Muscles pleasantly exhausted. Mind emptied. Body convinced it has done something useful. Winter darkness pulling you under early.
It’s restoration, disguised as exertion.
7. because the vocabulary alone is worth it.
Alpenglow. Corduroy. Bluebird day. Powder. Corn snow. Mashed potatoes.
Winter has its own poetry, and the mountain speaks it fluently. The vocabulary alone is enough to make you fall in love with the season all over again.
8. because appetite is finally allowed.
Something miraculous happens on a ski trip.
You eat heartily. drink warmly. You indulge without negotiation. And somehow, it works.
Breakfasts are earned. Apres-ski is justified. Dessert is non-negotiable.
Physics may be involved. We choose not to ask too many questions.
9. because time is not infinite.
No one assumes they’ll ski forever.
That awareness sharpens the pleasure. Each season feels slightly precious. Each run quietly counted.
And yet—watching friends in their seventies still click into bindings, still laughing, still chasing that first run—offers something rare.
A future that looks active. And joyful. And stubbornly alive.
10. because the beauty is staggering.
Winter landscapes are not decorative. They are immersive.
The hush of snow-laden woods. The way light refracts off ice. The rhythm of movement through silence.
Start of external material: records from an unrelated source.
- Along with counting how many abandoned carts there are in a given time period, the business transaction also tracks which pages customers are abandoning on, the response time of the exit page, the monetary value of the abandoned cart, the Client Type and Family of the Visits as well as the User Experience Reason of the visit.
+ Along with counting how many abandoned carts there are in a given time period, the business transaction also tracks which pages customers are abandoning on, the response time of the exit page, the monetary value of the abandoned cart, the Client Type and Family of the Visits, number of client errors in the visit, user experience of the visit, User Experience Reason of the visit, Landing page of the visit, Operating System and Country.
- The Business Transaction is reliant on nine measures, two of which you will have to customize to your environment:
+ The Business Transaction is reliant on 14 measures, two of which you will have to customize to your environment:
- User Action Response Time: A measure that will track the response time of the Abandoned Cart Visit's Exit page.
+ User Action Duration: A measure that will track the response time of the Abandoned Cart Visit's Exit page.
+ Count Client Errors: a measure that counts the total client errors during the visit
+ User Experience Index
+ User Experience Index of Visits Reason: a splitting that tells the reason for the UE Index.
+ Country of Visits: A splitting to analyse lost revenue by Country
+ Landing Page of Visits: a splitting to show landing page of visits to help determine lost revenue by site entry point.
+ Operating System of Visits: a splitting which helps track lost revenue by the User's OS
This is the same winter clarity shaping where people of taste are traveling right now — part of a larger seasonal pattern mapped in The Illuminated Map — Winter, where light, stillness, and timing matter as much as destination.
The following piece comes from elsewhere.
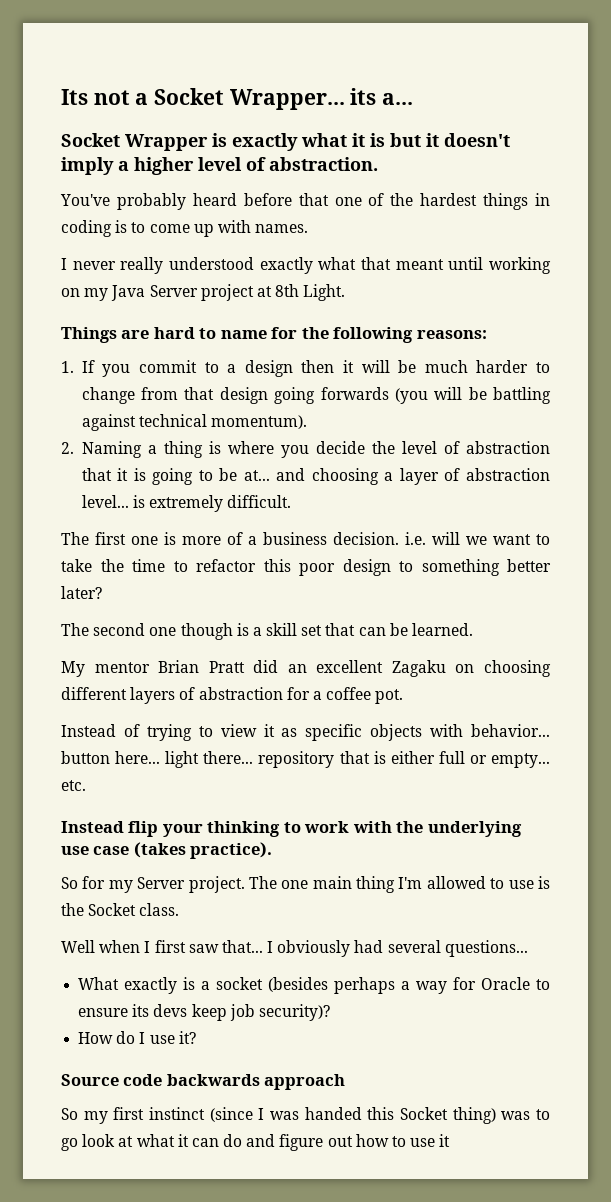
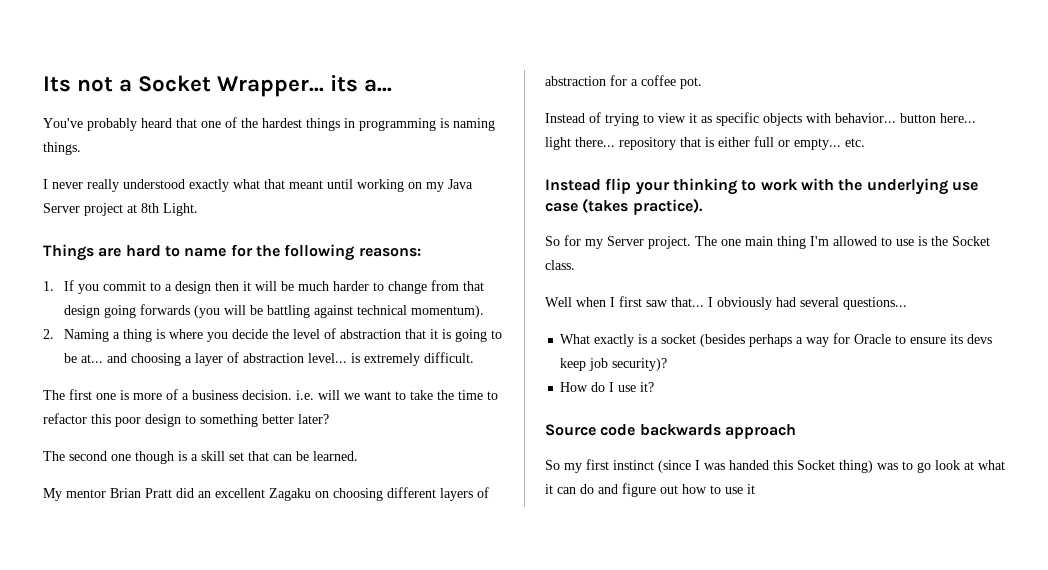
- Socket Wrapper is exactly what it is but it doesn't imply a higher level of abstraction.
- You've probably heard before that one of the hardest things in coding is to come up with names.
+ You've probably heard that one of the hardest things in programming is naming things.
On sweltering summer days in Manhattan, we sometimes close our eyes and return there—just for a moment.
The cold refreshes us again.
11. because apres-ski might be winter’s most civilized ritual.
Firelight. Wet gloves drying nearby. Stories growing better with each telling.
Hot tubs under falling snow. Red wine. Laughter. Long dinners. Early nights.
It’s the perfect punctuation mark to a day well spent.
if you’ve never tried it . . .
January is not about becoming someone new.
It’s about remembering what steadies you. What clears your head. What returns you to yourself when everything else feels noisy or excessive.
It is never too early to learn.
It is also never too late.
Winter is here whether we resist it or not. The mountain simply offers a way to meet the season on its own terms—with movement, clarity, and a quiet kind of resolve.
Whether that instinct draws you uphill or toward warmer horizons is, of course, a matter of temperament — a question we play with in Team Sand vs. Team Snow, our perennial study in winter preference as personal philosophy.
Deciding to follow the call of the mountain requires a reset that happens in the body first.
Who knows.
Maybe this is the year you try.
Maybe we’ll see you on the lift.
faqs: why people ski and snowboard
is skiing still worth it if you don’t love cold weather?
Yes—if you love beauty, clarity, and the feeling of having earned your comfort afterward.
do you need to be athletic to enjoy skiing or snowboarding?
No. You need curiosity, patience, and a willingness to be a beginner for a moment.
is skiing about adrenaline or relaxation?
Both. The mountain gives you intensity and then hands you stillness.
can skiing really be restorative?
Deeply. It clears the mind, resets the body, and recalibrates attention.
what’s the best part for first-timers?
The sense of accomplishment—and the realization that winter can be something you enter, not endure.
is apres-ski really that important?
Absolutely. It’s where the day turns into a memory.